# [Brief]
The first line of the entries is where the copy starts and the line with "<p>Большой проблемой семьи" is where it ends; set down each line exactly, both ends included, and drop pictures.

(Records excerpted from a collection)
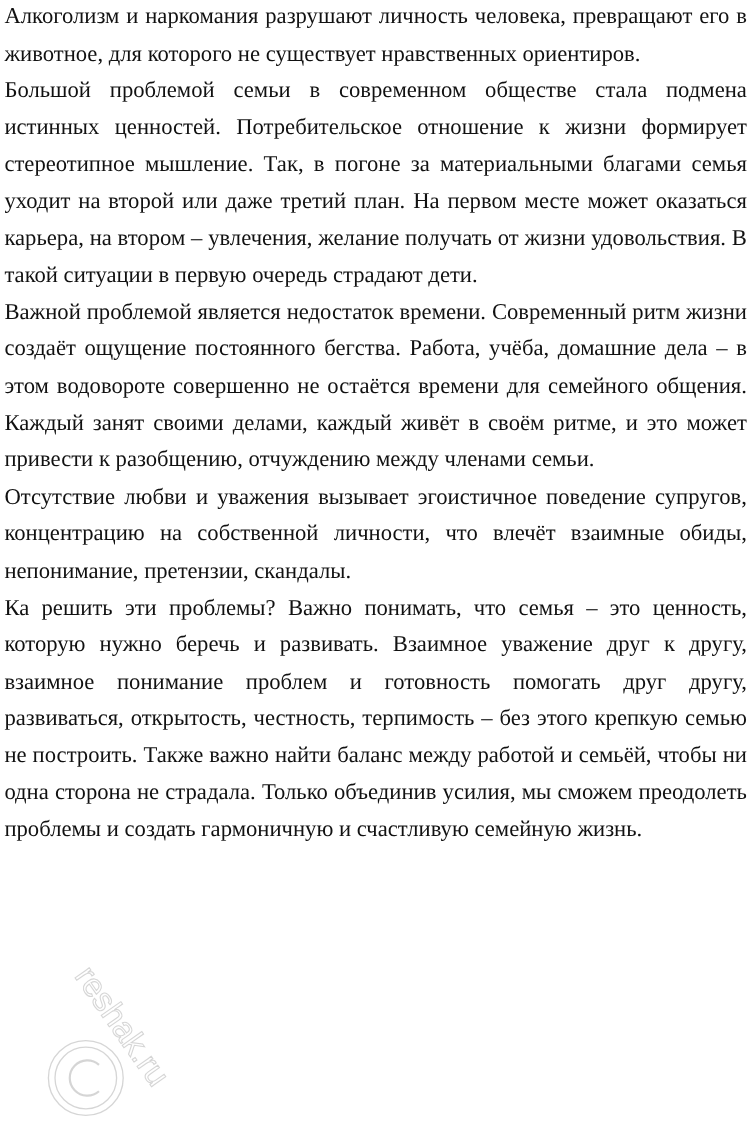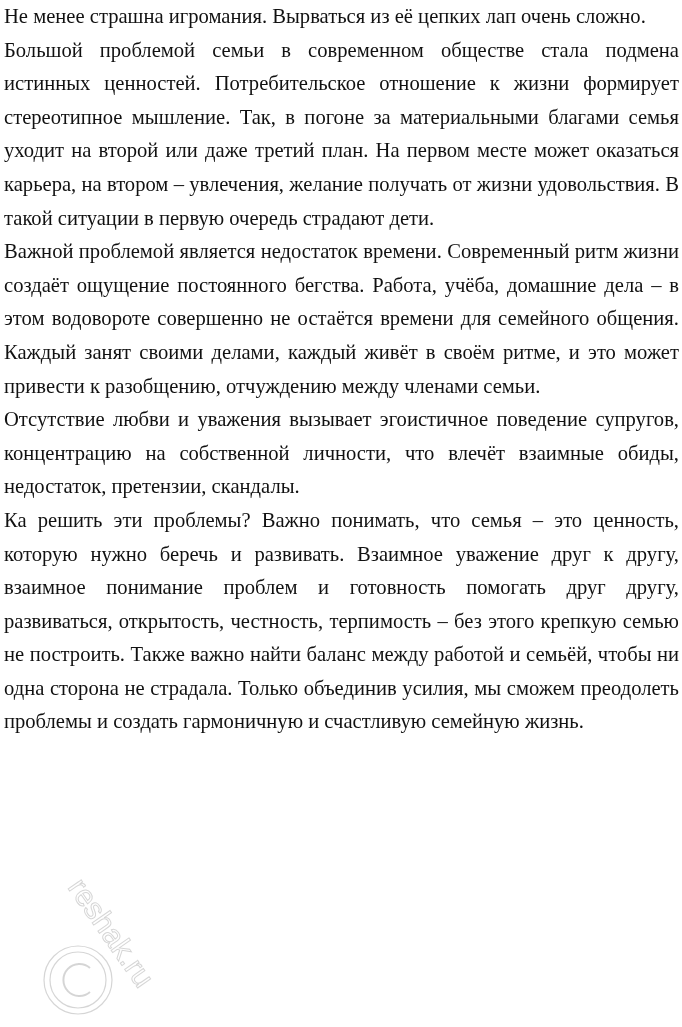--- a/index.html
+++ b/index.html
@@ -37,24 +37,24 @@
       width: 160px;
       height: 160px;
       pointer-events: none;
       opacity: 0.35;
     }
   </style>
 </head>
 <body>
 
 <div class="page">
-  <p>Не менее страшна игромания. Вырваться из её цепких лап очень сложно.</p>
+  <p class="p-first">Алкоголизм и наркомания разрушают личность человека, превращают его в животное, для которого не существует нравственных ориентиров.</p>
   <p>Большой проблемой семьи в современном обществе стала подмена истинных ценностей. Потребительское отношение к жизни формирует стереотипное мышление. Так, в погоне за материальными благами семья уходит на второй или даже третий план. На первом месте может оказаться карьера, на втором – увлечения, желание получать от жизни удовольствия. В такой ситуации в первую очередь страдают дети.</p>
   <p>Важной проблемой является недостаток времени. Современный ритм жизни создаёт ощущение постоянного бегства. Работа, учёба, домашние дела – в этом водовороте совершенно не остаётся времени для семейного общения. Каждый занят своими делами, каждый живёт в своём ритме, и это может привести к разобщению, отчуждению между членами семьи.</p>
-  <p>Отсутствие любви и уважения вызывает эгоистичное поведение супругов, концентрацию на собственной личности, что влечёт взаимные обиды, недостаток, претензии, скандалы.</p>
+  <p>Отсутствие любви и уважения вызывает эгоистичное поведение супругов, концентрацию на собственной личности, что влечёт взаимные обиды, непонимание, претензии, скандалы.</p>
   <p>Ка решить эти проблемы? Важно понимать, что семья – это ценность, которую нужно беречь и развивать. Взаимное уважение друг к другу, взаимное понимание проблем и готовность помогать друг другу, развиваться, открытость, честность, терпимость – без этого крепкую семью не построить. Также важно найти баланс между работой и семьёй, чтобы ни одна сторона не страдала. Только объединив усилия, мы сможем преодолеть проблемы и создать гармоничную и счастливую семейную жизнь.</p>
 </div>
 
 <div class="watermark">
   <svg width="160" height="160" viewBox="0 0 160 160">
     <g fill="none" stroke="#8a8a8a" stroke-width="1.2">
       <circle cx="58" cy="120" r="34"></circle>
       <circle cx="58" cy="120" r="28"></circle>
       <path d="M70 108 A16 16 0 1 0 70 132" stroke-width="2"></path>
     </g>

# [Response]
--- a/index.html
+++ b/index.html
@@ -37,24 +37,24 @@
       width: 160px;
       height: 160px;
       pointer-events: none;
       opacity: 0.35;
     }
   </style>
 </head>
 <body>
 
 <div class="page">
-  <p>Не менее страшна игромания. Вырваться из её цепких лап очень сложно.</p>
+  <p class="p-first">Алкоголизм и наркомания разрушают личность человека, превращают его в животное, для которого не существует нравственных ориентиров.</p>
   <p>Большой проблемой семьи в современном обществе стала подмена истинных ценностей. Потребительское отношение к жизни формирует стереотипное мышление. Так, в погоне за материальными благами семья уходит на второй или даже третий план. На первом месте может оказаться карьера, на втором – увлечения, желание получать от жизни удовольствия. В такой ситуации в первую очередь страдают дети.</p>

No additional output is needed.